A registered sex offender confessed to killing a 13-year-old girl who disappeared a week ago, saying he broke into her house and choked her to death, the sheriff said Sunday.

David Onstott (search), 36, was charged with first-degree murder Sunday, a day after investigators found Sarah Lunde's (search) body in an abandoned fish pond, Hillsborough County Sheriff David Gee said.

Sarah was last seen April 9, shortly after returning home from a church trip and around the time Onstott, who once dated her mother, unexpectedly visited the family's home.

Sarah's 17-year-old brother came home to find the front door wide open and his sister gone, but the family initially assumed Sarah had gone to a friend's house. She was not reported missing until Monday.

Onstott, who has a rape conviction, has been held without bail in the Hillsborough County Jail since Tuesday on unrelated charges.

Sarah's relatives and members of her First Apostolic Church congregation turned out in droves Sunday to tearfully mourn the loss of the girl. Her young friends dropped to their knees and wept.

Sarah's mother, Kelly May Lunde (search), was too shaken to talk, but her brother Larry May said: "It's devastating, it's just unbelievable."

"Everybody has things they wished they'd done — spending more time with their children or keeping in closer contact," May said.

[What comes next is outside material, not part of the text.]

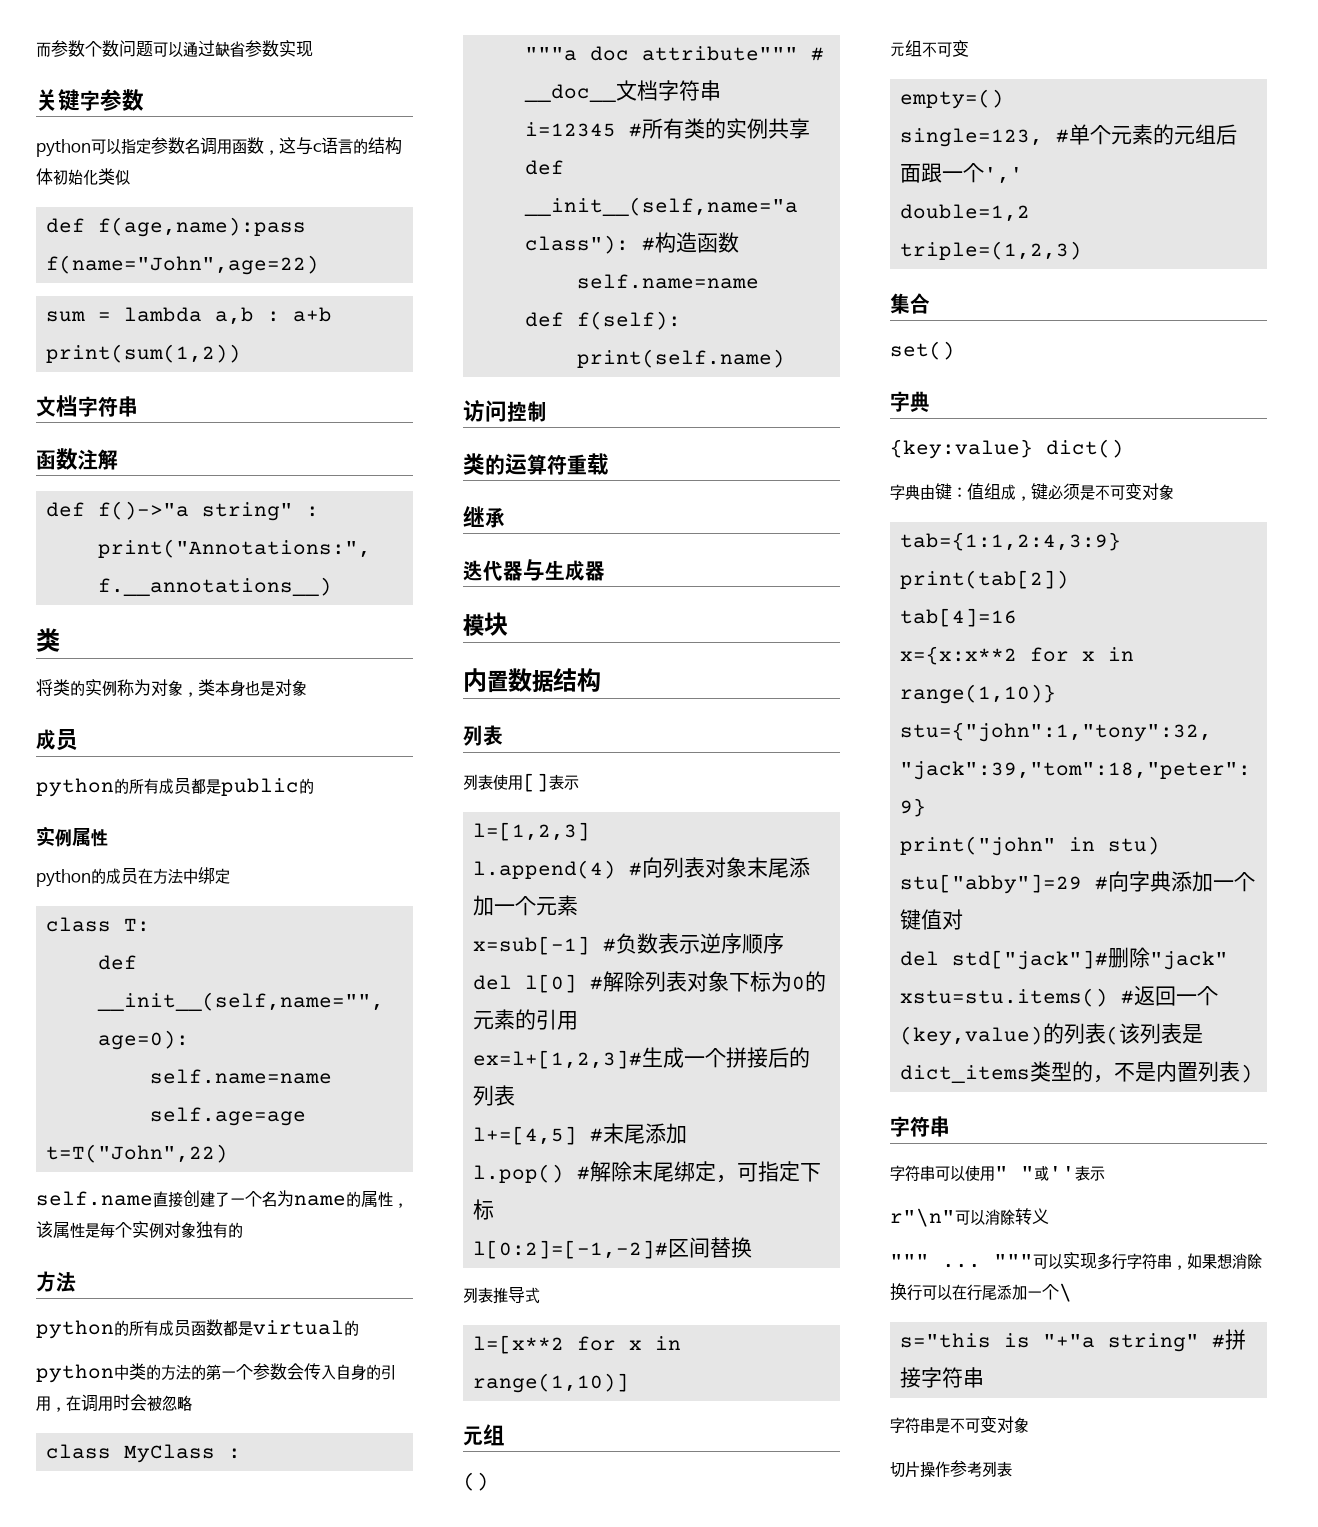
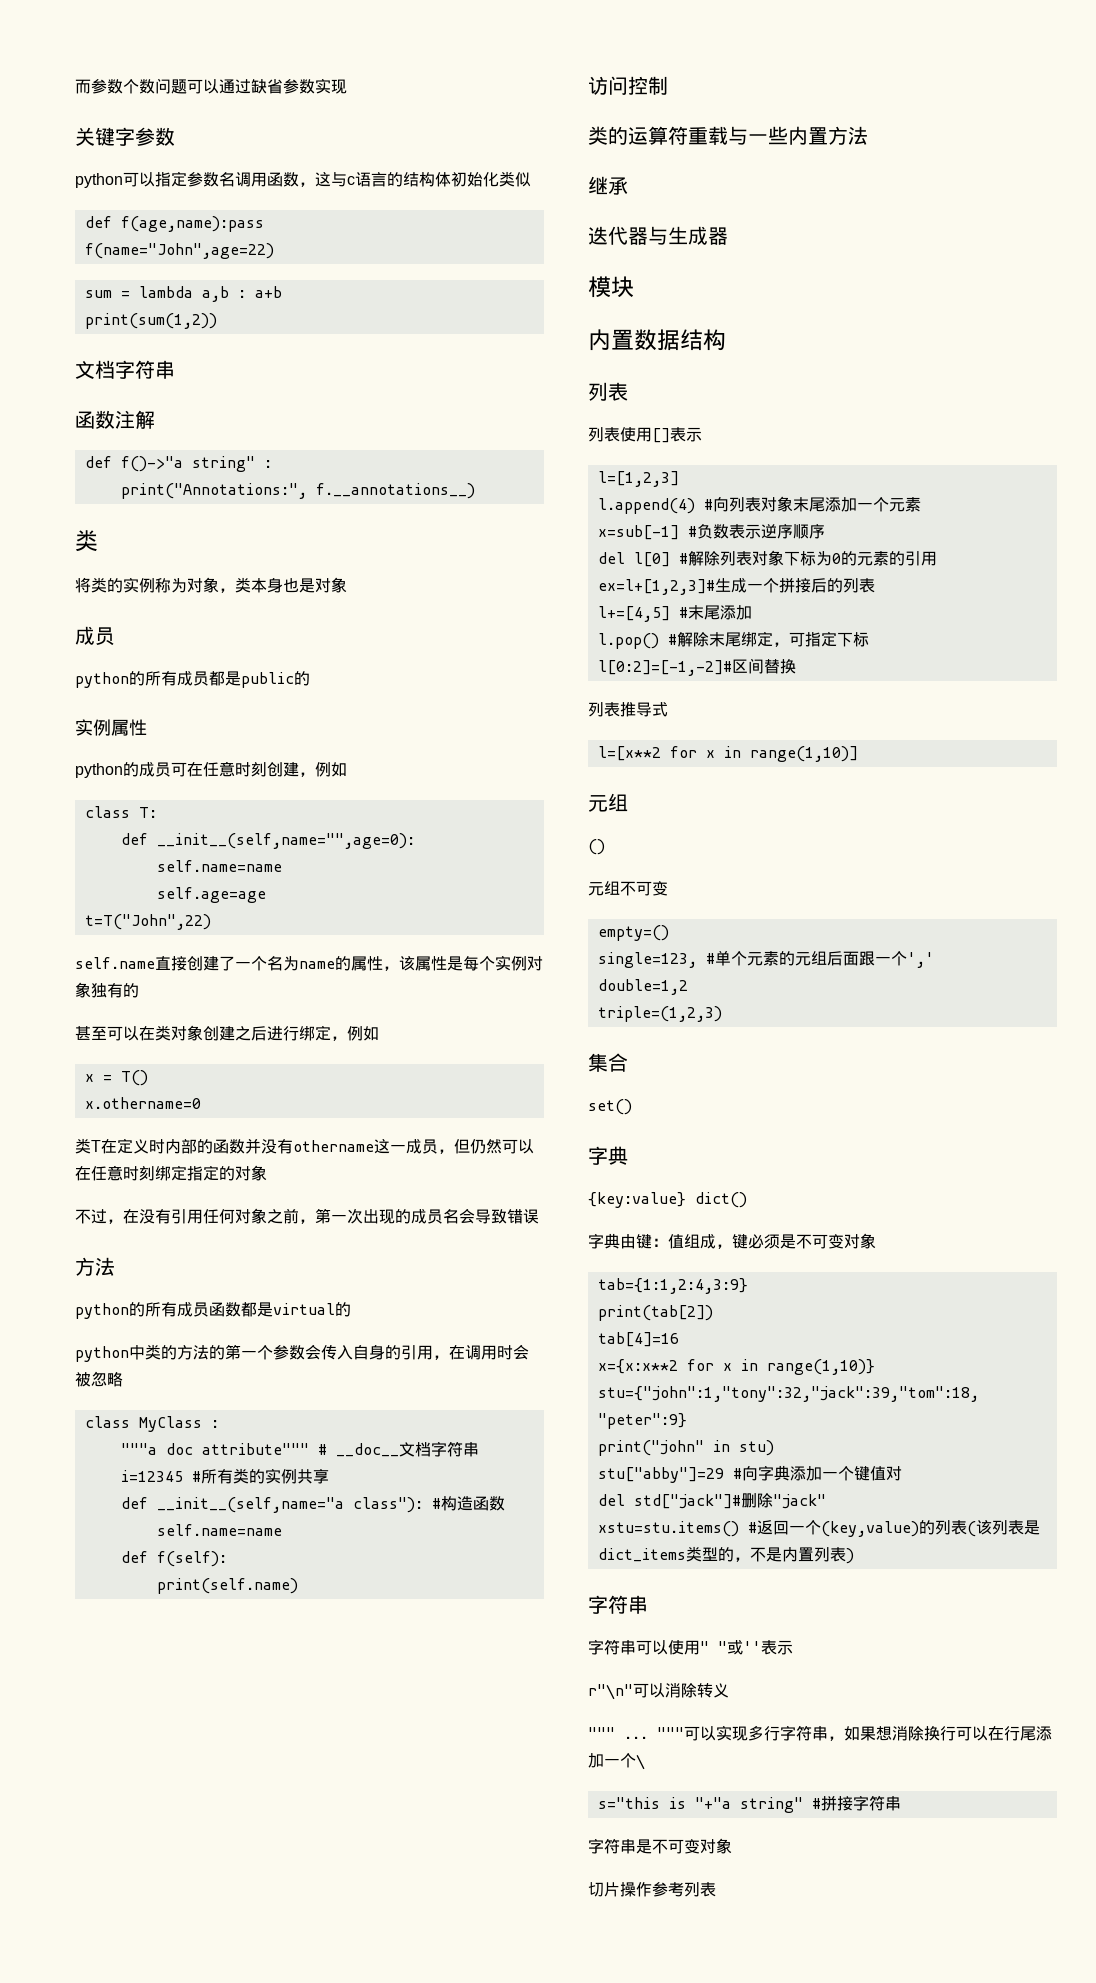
[138,867,230,884] 在方法中绑定 -> [171,761,347,777] 可在任意时刻创建，例如
(243, 1230) none -> [75,1025,379,1041] [84,1070,148,1086] [84,1097,201,1109] [75,1138,534,1154] [75,1165,267,1181] [75,1208,539,1224] // 甚至可以在类对象创建之后进行绑定，例如 // x = T() // x.othername=0 // 类T在定义时内部的函数并没有othername这一成员，但仍然可以在任意时刻绑定指定的对象 // 不过，在没有引用任何对象之前，第一次出现的成员名会导致错误
(609, 464) none -> [728,126,868,145] 与一些内置方法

Among the mourners were Mark Lunsford, whose daughter Jessica was found dead last month after she was kidnapped from their Citrus County home, and Roy Brown, whose daughter Amanda was murdered in 1997 by a convicted child molester in Tampa.

Both men had lent their support to the Lunde family this past week and Lunsford had helped search for Sarah, saying some of her family had helped search for his daughter in February.

"It's sad that it takes something like this to bring a community together," Lunsford said. "America needs to wake up. The next child could be yours."

Church members said that on any other Sunday, Sarah would have spent the afternoon walking with other church members to nearby homes to hand out Bibles.

The church had become her refuge from troubles in her life, including times when she had run away from home.

"People asked me why did she come here, why did she spend her time here," said Matt Fontana, the youth minister at the church. "Because she found love here ... Now she's in heaven."

The small church normally draws only about 50 congregants for morning services, but its pews were filled with more than double that Sunday.

Sarah had started coming to the church three years ago on her own and no other members of her family attended with her, church leaders said. She often would call two or three families to arrange for a ride and they'd all show up to get her.

"Every Sunday we talked about who was going to pick up Sarah," Sherry Cook said. "I can't believe we're not picking her up this morning."